Something about her mischievous smile made me think that she was flirting with me. ‘Yes and no,’ I replied, ‘you would be observing mostly. It is my intention, as well as Professor Hall’s request, that I am the main test subject, at least for the first phase. You would be observing and assisting me to develop the research. You have no need to deny yourself sleep Miss Seeres.’

‘I see,’ she said. ‘You want me to document your tests and monitor any degradation in your faculties.’

‘For phase one, yes.’

‘And for phase two?’

‘For phase two, if approved by the board and sponsors, then we would proceed to a wider trial with a group of volunteers. You could then be one of those volunteers.’
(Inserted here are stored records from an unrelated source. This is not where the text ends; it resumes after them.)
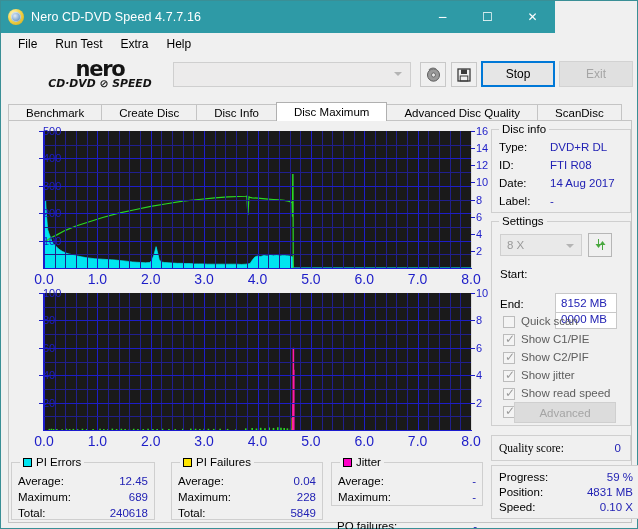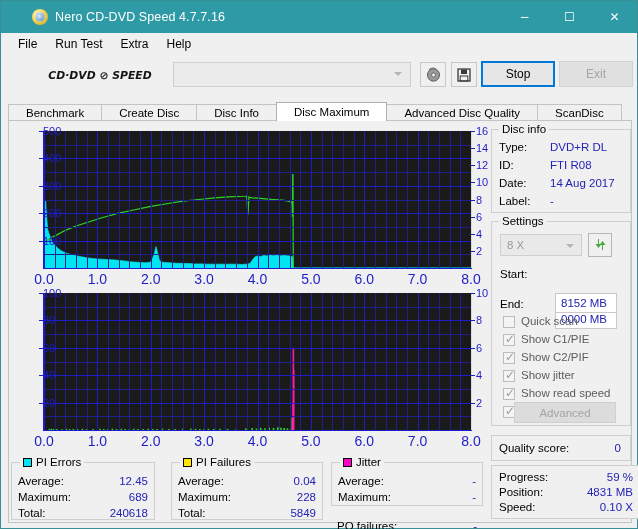"Nero CD-DVD Speed 4.7.7.16" #titlebar { padding-left: 24px -> none; width: 636px -> 554px }
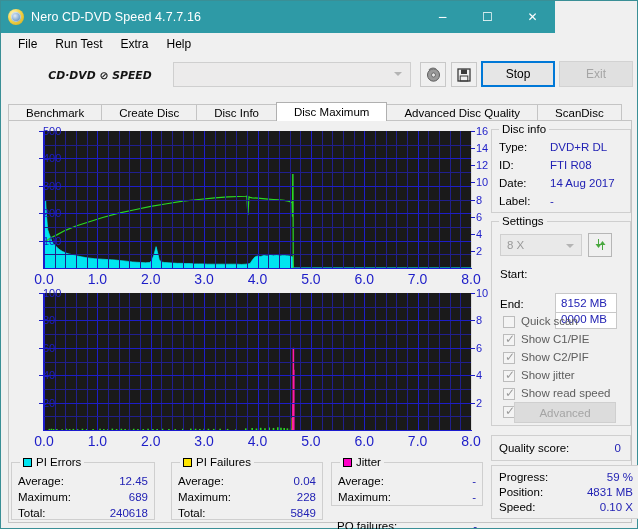"nero" div { html: none -> <div>nero</div> }
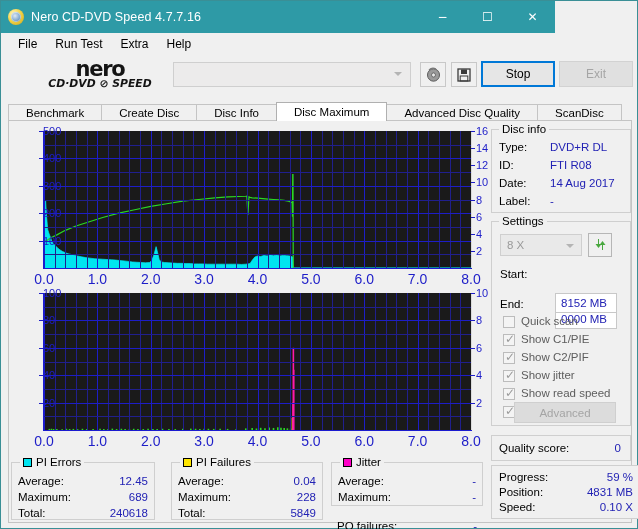"Quality score:" div.row { font-family: none -> Liberation Serif, serif }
She looked at her notebook pensively. It occurred to me then that she may decline the position. I had left it rather late to find an assistant. Foolishly, I had been pre-occupied with outlining my paper and conducting preliminary research to think about the need for an assistant. It was only the previous Thursday when Professor Hall had asked who I had recruited to observe and document my trials that I realised I had completely overlooked the recruitment. Fortunately, Professor Hall had a good idea of a suitable candidate from one of his undergraduate courses and had volunteered to ask her. If not for the Professor, I would likely have been delayed for at least a week. Whilst a week is far from a vast amount of time, it would have put my research behind schedule for the review panel that was scheduled to take place in four weeks-time. The review panel would expect to see a presentation of my preliminary trials and results before they would issue a full approval for me to proceed. If Rachel turned me down at that time, then I at once would find myself at a disadvantage.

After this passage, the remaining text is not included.